Prompt
Exactly as given, repeat all of the entries.
====== Source data
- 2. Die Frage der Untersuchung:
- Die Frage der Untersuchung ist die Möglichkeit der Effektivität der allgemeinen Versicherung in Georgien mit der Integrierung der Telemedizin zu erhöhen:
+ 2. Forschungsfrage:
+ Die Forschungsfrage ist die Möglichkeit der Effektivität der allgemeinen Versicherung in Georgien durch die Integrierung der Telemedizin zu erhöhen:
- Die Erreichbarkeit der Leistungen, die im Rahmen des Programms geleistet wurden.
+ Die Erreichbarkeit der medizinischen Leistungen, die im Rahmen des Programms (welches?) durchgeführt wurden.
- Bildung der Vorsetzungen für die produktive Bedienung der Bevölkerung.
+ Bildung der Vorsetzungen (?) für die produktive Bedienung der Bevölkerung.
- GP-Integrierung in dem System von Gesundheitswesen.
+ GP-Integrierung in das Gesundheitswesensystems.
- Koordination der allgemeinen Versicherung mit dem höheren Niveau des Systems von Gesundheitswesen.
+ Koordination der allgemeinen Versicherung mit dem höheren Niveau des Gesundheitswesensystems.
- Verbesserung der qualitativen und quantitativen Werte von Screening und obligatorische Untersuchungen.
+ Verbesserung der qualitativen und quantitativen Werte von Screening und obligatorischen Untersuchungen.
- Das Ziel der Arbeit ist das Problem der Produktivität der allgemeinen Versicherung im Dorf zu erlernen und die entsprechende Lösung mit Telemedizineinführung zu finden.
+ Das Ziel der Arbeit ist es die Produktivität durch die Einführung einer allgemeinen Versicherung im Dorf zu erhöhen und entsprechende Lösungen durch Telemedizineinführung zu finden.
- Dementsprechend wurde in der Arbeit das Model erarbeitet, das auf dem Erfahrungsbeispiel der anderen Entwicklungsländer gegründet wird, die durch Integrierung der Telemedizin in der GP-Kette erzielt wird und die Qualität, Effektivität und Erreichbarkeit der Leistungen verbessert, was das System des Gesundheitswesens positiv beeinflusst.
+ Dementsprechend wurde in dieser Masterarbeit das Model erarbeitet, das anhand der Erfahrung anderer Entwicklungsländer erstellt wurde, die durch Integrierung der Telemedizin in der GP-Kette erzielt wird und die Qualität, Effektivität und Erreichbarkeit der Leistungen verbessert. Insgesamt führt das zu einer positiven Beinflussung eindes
============
Task response
- 2. Die Frage der Untersuchung:
- Die Frage der Untersuchung ist die Möglichkeit der Effektivität der allgemeinen Versicherung in Georgien mit der Integrierung der Telemedizin zu erhöhen:
+ 2. Forschungsfrage:
+ Die Forschungsfrage ist die Möglichkeit der Effektivität der allgemeinen Versicherung in Georgien durch die Integrierung der Telemedizin zu erhöhen:
- Die Erreichbarkeit der Leistungen, die im Rahmen des Programms geleistet wurden.
+ Die Erreichbarkeit der medizinischen Leistungen, die im Rahmen des Programms (welches?) durchgeführt wurden.
- Bildung der Vorsetzungen für die produktive Bedienung der Bevölkerung.
+ Bildung der Vorsetzungen (?) für die produktive Bedienung der Bevölkerung.
- GP-Integrierung in dem System von Gesundheitswesen.
+ GP-Integrierung in das Gesundheitswesensystems.
- Koordination der allgemeinen Versicherung mit dem höheren Niveau des Systems von Gesundheitswesen.
+ Koordination der allgemeinen Versicherung mit dem höheren Niveau des Gesundheitswesensystems.
- Verbesserung der qualitativen und quantitativen Werte von Screening und obligatorische Untersuchungen.
+ Verbesserung der qualitativen und quantitativen Werte von Screening und obligatorischen Untersuchungen.
- Das Ziel der Arbeit ist das Problem der Produktivität der allgemeinen Versicherung im Dorf zu erlernen und die entsprechende Lösung mit Telemedizineinführung zu finden.
+ Das Ziel der Arbeit ist es die Produktivität durch die Einführung einer allgemeinen Versicherung im Dorf zu erhöhen und entsprechende Lösungen durch Telemedizineinführung zu finden.
- Dementsprechend wurde in der Arbeit das Model erarbeitet, das auf dem Erfahrungsbeispiel der anderen Entwicklungsländer gegründet wird, die durch Integrierung der Telemedizin in der GP-Kette erzielt wird und die Qualität, Effektivität und Erreichbarkeit der Leistungen verbessert, was das System des Gesundheitswesens positiv beeinflusst.
+ Dementsprechend wurde in dieser Masterarbeit das Model erarbeitet, das anhand der Erfahrung anderer Entwicklungsländer erstellt wurde, die durch Integrierung der Telemedizin in der GP-Kette erzielt wird und die Qualität, Effektivität und Erreichbarkeit der Leistungen verbessert. Insgesamt führt das zu einer positiven Beinflussung eindes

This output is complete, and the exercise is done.